# Aim of the exercise:
Lines holding the word "flex" are the ones to copy from the data below.

# Task data:
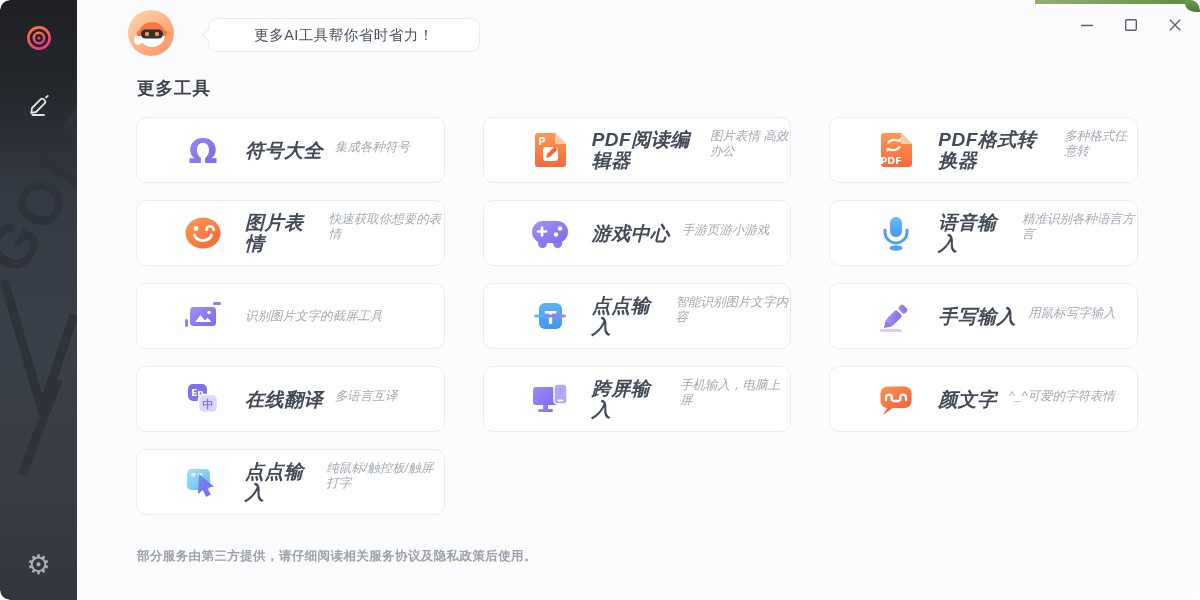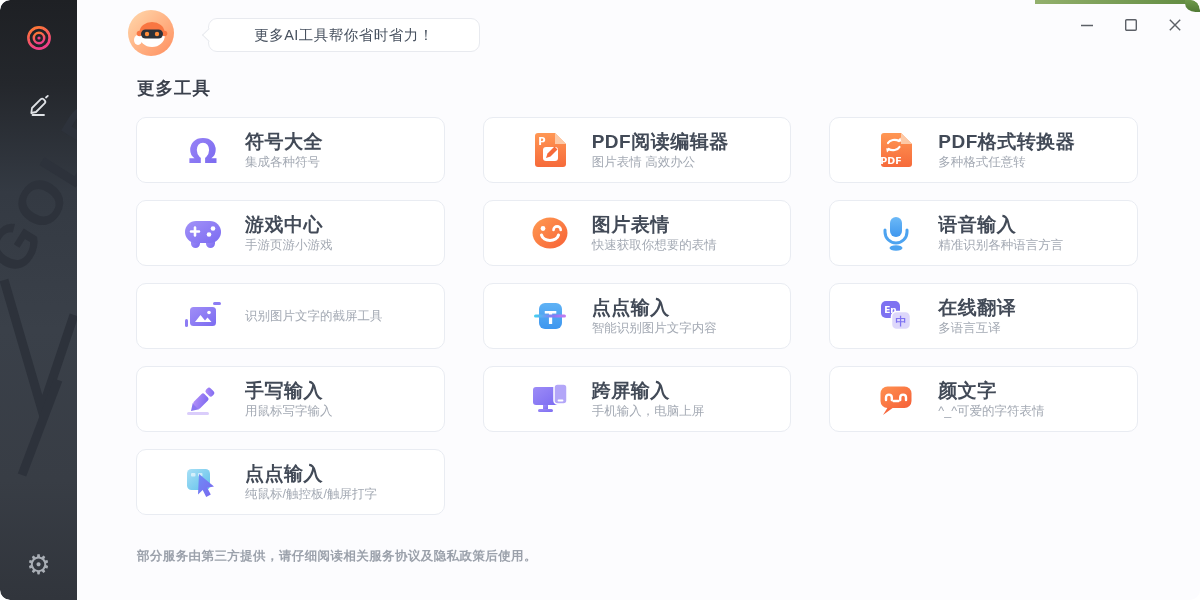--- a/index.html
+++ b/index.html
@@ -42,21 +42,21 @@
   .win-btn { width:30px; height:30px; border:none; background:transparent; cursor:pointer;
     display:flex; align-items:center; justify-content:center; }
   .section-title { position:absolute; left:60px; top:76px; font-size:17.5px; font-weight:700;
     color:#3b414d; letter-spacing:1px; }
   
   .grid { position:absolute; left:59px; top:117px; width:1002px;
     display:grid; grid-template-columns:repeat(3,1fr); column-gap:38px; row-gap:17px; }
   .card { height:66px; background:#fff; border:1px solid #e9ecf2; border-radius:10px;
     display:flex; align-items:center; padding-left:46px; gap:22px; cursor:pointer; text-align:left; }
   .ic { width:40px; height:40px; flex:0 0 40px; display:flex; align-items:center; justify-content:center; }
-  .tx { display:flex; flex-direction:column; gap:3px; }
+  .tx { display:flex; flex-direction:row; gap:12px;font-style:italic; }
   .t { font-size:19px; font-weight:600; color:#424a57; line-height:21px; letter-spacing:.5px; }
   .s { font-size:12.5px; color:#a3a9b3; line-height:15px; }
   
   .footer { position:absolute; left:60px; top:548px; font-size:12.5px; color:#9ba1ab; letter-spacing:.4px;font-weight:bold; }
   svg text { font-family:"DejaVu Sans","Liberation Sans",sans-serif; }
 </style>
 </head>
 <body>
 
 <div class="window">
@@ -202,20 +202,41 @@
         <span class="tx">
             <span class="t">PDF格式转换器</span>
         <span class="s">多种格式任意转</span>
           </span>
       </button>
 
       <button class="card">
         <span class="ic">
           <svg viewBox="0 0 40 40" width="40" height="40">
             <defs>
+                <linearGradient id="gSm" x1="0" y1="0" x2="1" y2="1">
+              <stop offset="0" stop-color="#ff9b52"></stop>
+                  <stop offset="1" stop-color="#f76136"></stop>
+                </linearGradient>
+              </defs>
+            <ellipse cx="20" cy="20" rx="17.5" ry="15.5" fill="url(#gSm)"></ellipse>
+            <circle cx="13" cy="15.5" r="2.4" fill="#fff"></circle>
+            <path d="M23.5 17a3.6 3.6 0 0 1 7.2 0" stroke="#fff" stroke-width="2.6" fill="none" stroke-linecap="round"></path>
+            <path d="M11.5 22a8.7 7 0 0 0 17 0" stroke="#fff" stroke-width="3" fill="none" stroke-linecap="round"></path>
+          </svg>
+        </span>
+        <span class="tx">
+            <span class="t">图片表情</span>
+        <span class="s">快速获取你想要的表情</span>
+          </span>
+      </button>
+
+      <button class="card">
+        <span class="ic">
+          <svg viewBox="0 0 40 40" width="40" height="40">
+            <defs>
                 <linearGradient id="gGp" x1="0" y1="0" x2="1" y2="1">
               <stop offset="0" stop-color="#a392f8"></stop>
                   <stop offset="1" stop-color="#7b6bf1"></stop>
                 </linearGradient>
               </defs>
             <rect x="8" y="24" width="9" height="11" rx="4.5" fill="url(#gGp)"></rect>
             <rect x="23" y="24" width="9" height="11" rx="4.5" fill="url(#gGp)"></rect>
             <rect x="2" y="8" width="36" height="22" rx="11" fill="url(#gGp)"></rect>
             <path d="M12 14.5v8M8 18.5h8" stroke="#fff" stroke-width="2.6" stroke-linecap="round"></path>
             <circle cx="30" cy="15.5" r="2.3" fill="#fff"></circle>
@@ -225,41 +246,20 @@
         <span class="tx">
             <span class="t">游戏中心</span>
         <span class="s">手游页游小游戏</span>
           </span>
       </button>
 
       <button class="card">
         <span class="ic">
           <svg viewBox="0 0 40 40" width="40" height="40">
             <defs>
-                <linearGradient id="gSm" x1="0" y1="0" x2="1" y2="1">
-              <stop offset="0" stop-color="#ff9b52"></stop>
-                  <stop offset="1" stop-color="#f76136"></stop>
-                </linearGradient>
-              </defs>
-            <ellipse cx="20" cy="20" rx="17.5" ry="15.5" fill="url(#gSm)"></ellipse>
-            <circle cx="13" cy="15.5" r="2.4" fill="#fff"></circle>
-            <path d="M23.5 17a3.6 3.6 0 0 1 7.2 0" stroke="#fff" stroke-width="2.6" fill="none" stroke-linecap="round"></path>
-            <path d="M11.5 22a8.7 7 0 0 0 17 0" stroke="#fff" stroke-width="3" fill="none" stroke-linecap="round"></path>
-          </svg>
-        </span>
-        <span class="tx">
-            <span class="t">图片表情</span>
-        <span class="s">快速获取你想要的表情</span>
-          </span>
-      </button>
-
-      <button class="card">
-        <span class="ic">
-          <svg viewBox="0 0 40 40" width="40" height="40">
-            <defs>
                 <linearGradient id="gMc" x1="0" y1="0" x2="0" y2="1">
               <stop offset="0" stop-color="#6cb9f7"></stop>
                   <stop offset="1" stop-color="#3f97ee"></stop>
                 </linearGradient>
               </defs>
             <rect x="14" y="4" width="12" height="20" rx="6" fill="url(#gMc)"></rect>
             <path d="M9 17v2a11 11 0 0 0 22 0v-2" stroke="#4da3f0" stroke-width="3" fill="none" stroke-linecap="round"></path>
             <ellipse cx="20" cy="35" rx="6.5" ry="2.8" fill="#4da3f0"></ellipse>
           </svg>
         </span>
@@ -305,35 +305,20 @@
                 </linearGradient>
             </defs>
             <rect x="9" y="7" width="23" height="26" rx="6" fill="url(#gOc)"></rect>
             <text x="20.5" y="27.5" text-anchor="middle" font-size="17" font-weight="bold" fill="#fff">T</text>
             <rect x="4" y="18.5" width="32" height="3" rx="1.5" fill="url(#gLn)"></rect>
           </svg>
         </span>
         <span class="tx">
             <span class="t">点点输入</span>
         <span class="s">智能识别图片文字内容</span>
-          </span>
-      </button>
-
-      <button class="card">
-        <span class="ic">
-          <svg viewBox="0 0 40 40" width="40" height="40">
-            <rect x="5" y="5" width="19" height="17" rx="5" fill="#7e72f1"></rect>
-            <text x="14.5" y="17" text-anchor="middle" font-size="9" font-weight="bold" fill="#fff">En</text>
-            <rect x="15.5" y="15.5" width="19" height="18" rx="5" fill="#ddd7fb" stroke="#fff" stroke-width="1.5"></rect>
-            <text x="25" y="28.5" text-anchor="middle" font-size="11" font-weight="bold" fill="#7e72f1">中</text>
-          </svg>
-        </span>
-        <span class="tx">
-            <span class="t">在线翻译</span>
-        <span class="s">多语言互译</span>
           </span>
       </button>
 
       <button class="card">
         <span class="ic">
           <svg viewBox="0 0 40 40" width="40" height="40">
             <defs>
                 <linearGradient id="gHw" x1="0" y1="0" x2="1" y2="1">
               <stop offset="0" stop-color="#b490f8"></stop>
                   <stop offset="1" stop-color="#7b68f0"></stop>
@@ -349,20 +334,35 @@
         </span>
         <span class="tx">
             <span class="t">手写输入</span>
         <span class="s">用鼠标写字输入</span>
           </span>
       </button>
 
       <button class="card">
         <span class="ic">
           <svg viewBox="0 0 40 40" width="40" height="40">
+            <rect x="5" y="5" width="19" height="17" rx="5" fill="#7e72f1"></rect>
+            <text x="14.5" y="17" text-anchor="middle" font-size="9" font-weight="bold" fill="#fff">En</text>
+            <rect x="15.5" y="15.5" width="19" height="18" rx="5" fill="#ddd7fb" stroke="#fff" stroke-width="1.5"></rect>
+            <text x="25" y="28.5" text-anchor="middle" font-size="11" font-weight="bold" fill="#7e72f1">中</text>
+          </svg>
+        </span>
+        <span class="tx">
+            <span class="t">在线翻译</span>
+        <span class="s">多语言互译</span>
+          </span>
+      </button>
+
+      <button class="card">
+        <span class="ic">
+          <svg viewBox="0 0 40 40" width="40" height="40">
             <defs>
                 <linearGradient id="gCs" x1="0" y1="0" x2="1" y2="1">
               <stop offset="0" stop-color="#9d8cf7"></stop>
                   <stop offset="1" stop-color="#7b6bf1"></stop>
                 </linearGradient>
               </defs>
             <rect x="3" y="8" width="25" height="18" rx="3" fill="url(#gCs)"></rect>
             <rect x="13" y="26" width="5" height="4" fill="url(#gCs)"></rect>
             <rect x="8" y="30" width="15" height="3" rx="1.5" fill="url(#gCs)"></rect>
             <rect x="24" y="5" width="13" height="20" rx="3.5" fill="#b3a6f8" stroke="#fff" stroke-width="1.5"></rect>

# Exercise solution:
     display:flex; align-items:center; justify-content:center; }
     display:flex; align-items:center; padding-left:46px; gap:22px; cursor:pointer; text-align:left; }
   .ic { width:40px; height:40px; flex:0 0 40px; display:flex; align-items:center; justify-content:center; }
-  .tx { display:flex; flex-direction:column; gap:3px; }
+  .tx { display:flex; flex-direction:row; gap:12px;font-style:italic; }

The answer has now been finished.